Plus d’un an après le début de la fronde agricole, l’instable gouvernement actuel peine encore à apporter les solutions qui permettraient le retour au calme. Mi-janvier, dans son discours de politique générale, François Bayrou a fustigé la «pyramide des normes» et les contrôles qui pèsent sur l’agriculture, tout en restant peu disert sur les actions à mener.
Coup d'arrêt pour les "surtranspositions" ?
En cette fin janvier, une proposition de loi promet toutefois de mettre le feu au Parlement : celle portée notamment par le sénateur (LR) Laurent Duplomb, qui milite par exemple pour revenir sur certaines interdictions de pesticides où la France a devancé ses homologues européens. L'acétamipride, un des fameux néonicotinoïdes, pourrait aussi revenir en grâce. Et alors que les associations environnementales s’époumonent, l’argument, rebattu depuis des mois par le syndicalisme majoritaire, selon lequel l’agriculture française est victime de «surtranspositions», pourrait enfin avoir fait mouche.
Reste qu’au moment du bilan, plus d'un an après le début de la fronde agricole, un sentiment d’insatisfaction prédomine. Il y a certes eu quelques mesures : suspension de la hausse de la taxe sur le GNR, avances de trésorerie, annonces autour de la simplification des contrôles… Un ensemble de dispositions qu’on est tenté de ranger dans la catégorie «réforme paramétrique». Ces derniers mois se sont souvent réduits à des prises de positions souvent peu nuancées autour de la question des normes environnementales. En ce sens, les dégradations d’antennes locales de l’Office français de la biodiversité (OFB) – selon toute vraisemblance – par des agriculteurs, et les propos d’un agent qualifiant ces derniers de «dealers» révèlent une grande impasse sur le sujet.

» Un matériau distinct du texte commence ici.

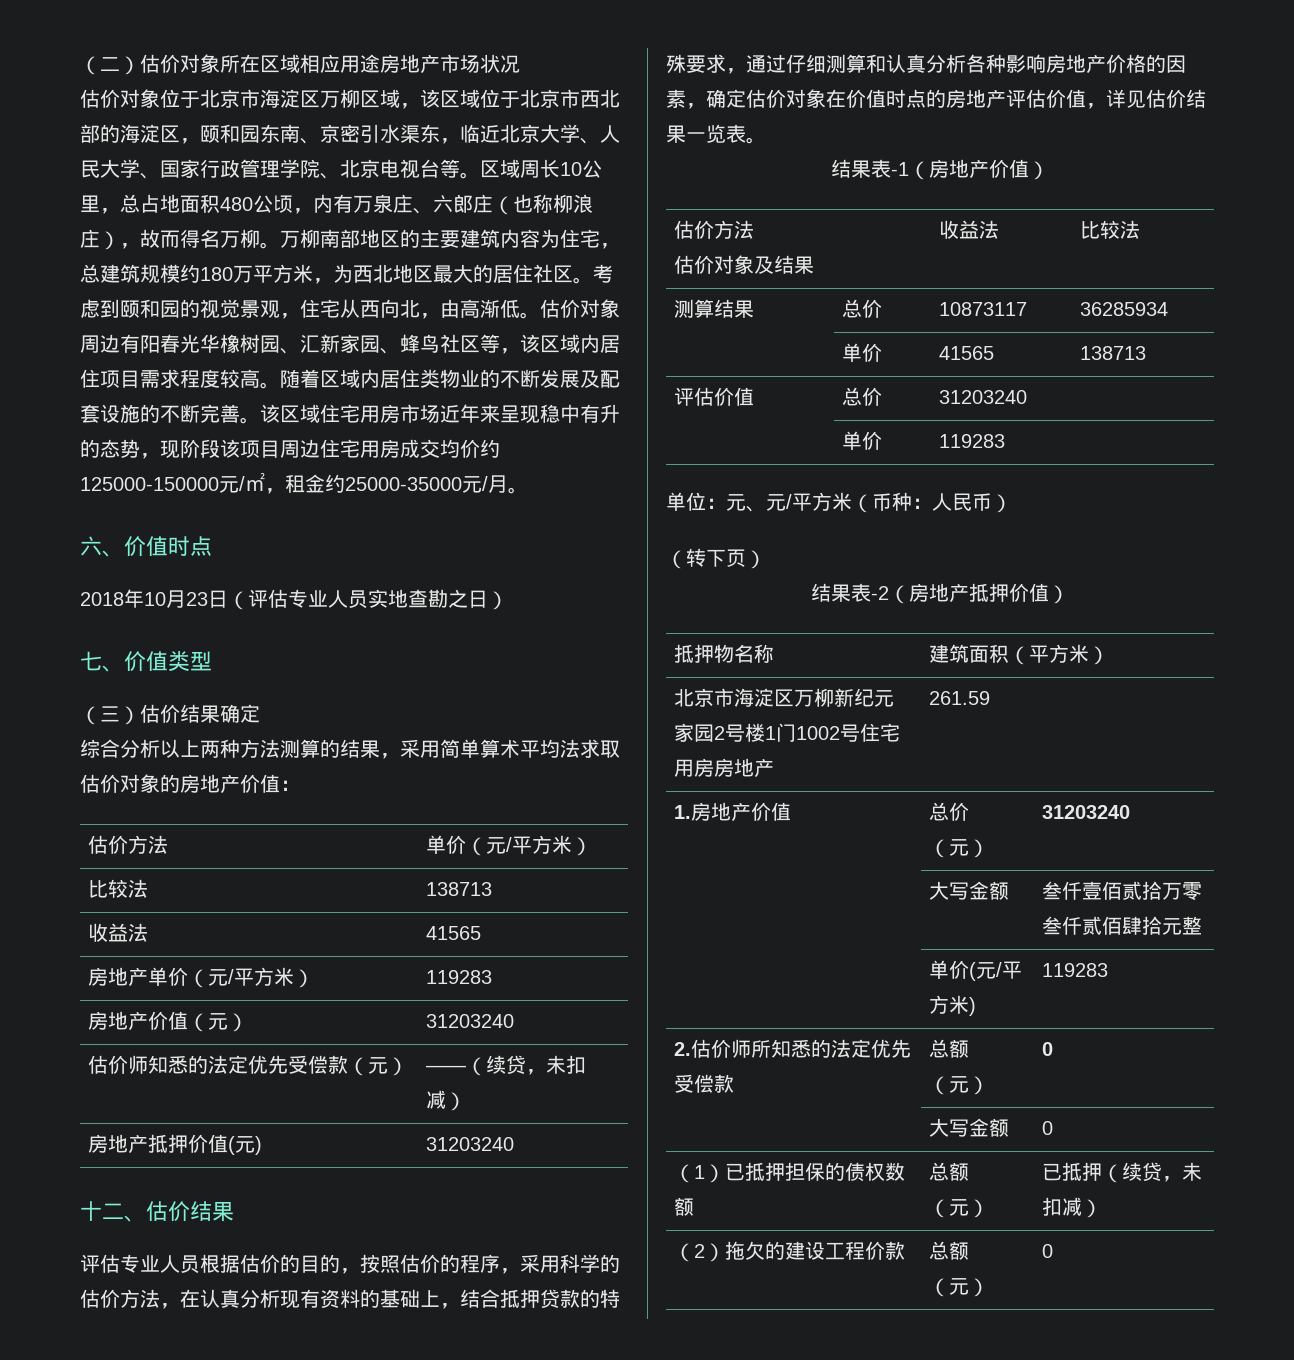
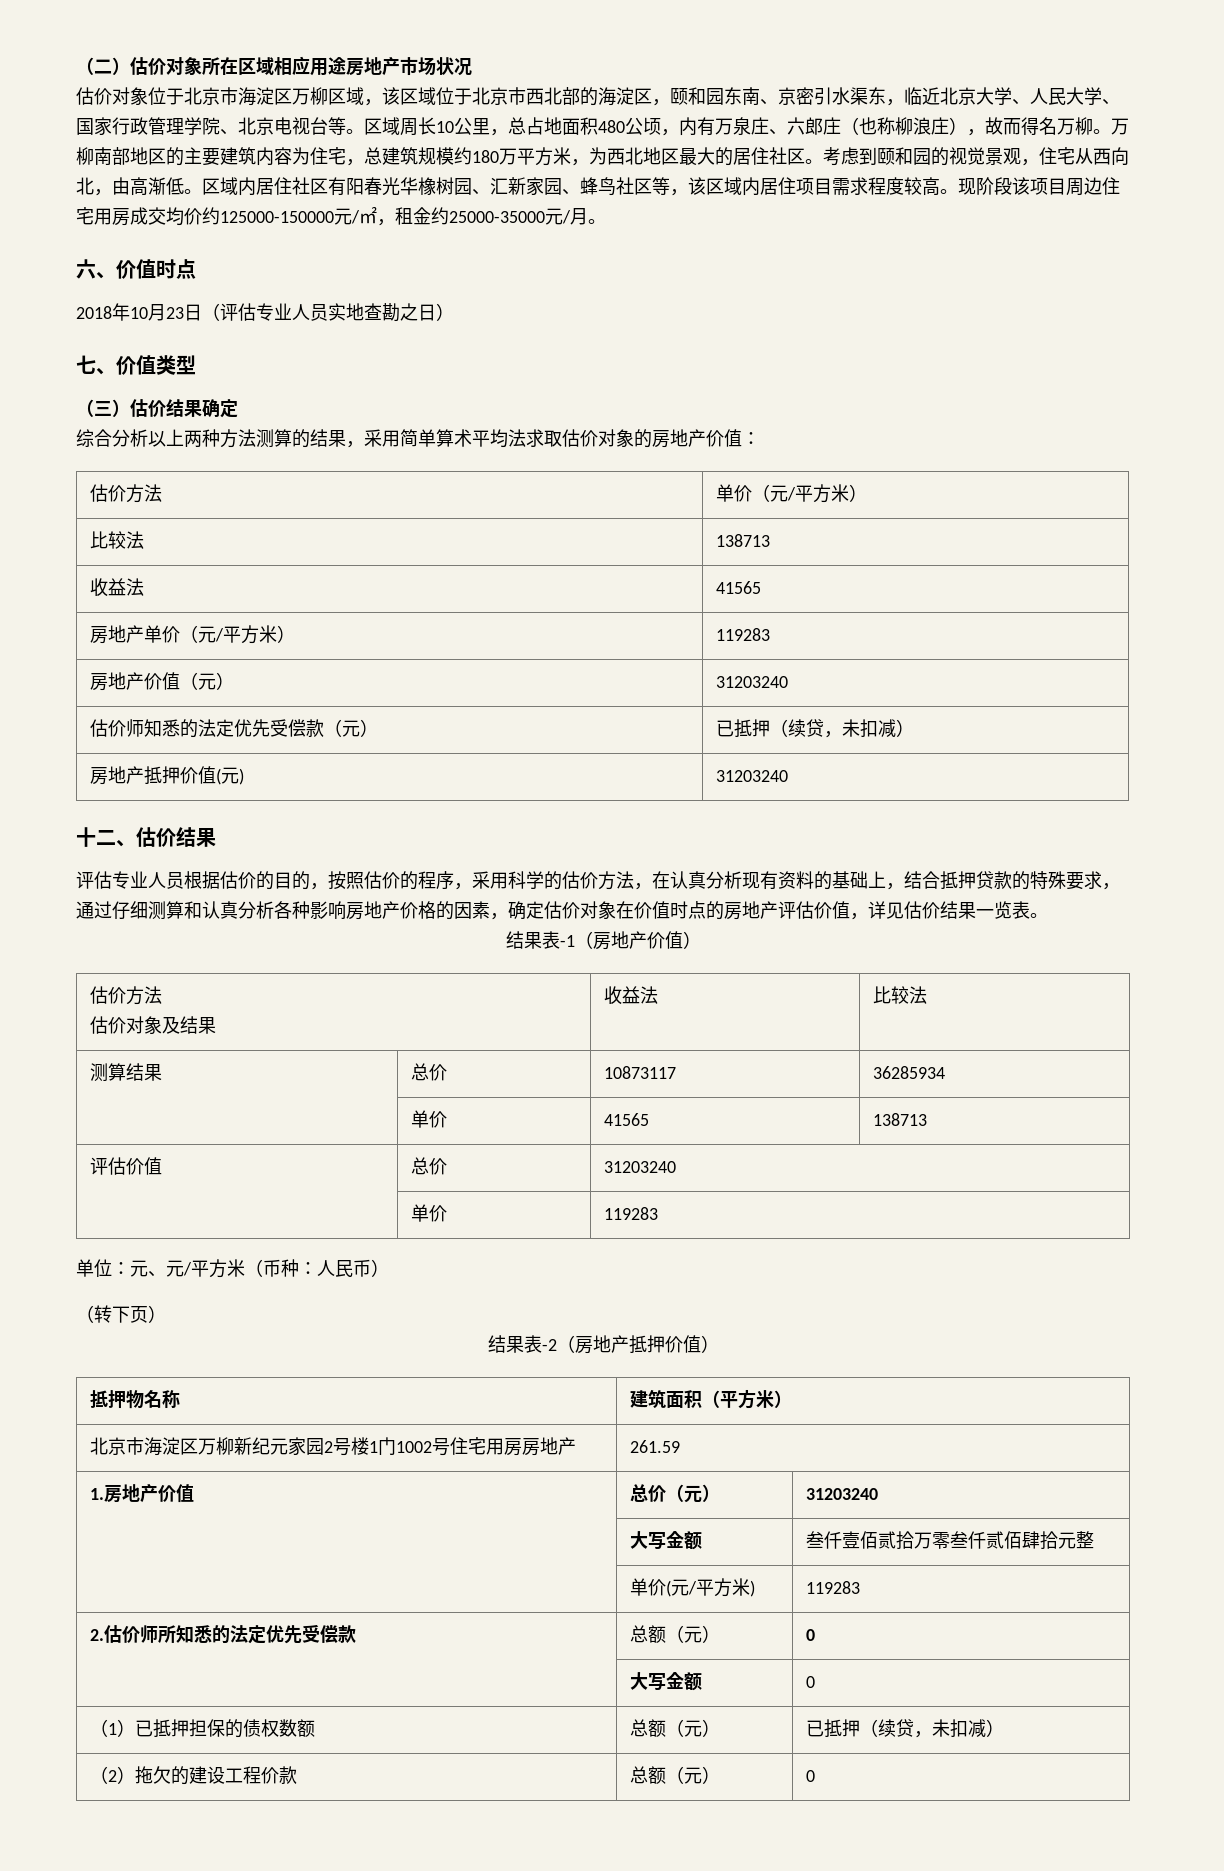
- 估价对象周边有阳春光华橡树园、汇新家园、蜂鸟社区等，该区域内居住项目需求程度较高。
+ 区域内居住社区有阳春光华橡树园、汇新家园、蜂鸟社区等，该区域内居住项目需求程度较高。
- 随着区域内居住类物业的不断发展及配套设施的不断完善。该区域住宅用房市场近年来呈现稳中有升的态势，现阶段该项目周边住宅用房成交均价约125000-150000元/㎡，租金约25000-35000元/月。
+ 现阶段该项目周边住宅用房成交均价约125000-150000元/㎡，租金约25000-35000元/月。
- 估价师知悉的法定优先受偿款（元） | ——（续贷，未扣减）
+ 估价师知悉的法定优先受偿款（元） | 已抵押（续贷，未扣减）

Peser sur les débats de la PAC
Quid du débat de fond ? Alors que s’ouvrent les concertations autour de la nouvelle PAC, qui prendra le relais de la très décriée mouture actuelle en 2027, la France serait bien inspirée d’avoir un véritable «dialogue stratégique» autour de l’avenir de son agriculture, à l’image de ce qui a été initié à Bruxelles à l’échelle communautaire. C’est la condition pour éviter que ne reviennent éternellement les questions de la rémunération des agriculteurs et de la valorisation des services environnementaux que ces derniers peuvent rendre à la société. Notamment autour du stockage carbone et de la préservation de la biodiversité. Autrement dit : quelle est la juste rémunération des exigences imposées à la production agricole ?
Le rapport du Shift projet paru fin 2024 a montré que la transition des pratiques dans les champs était avant tout verrouillée par la question du revenu. Au regard de la faible valeur de la production agricole dans notre société (1,6% du PIB) et de son fort impact carbone (19% du total des émissions du pays), une application stricte du principe bénéfice-coût plaide pour une allocation des fonds de décarbonation à l’agriculture en priorité.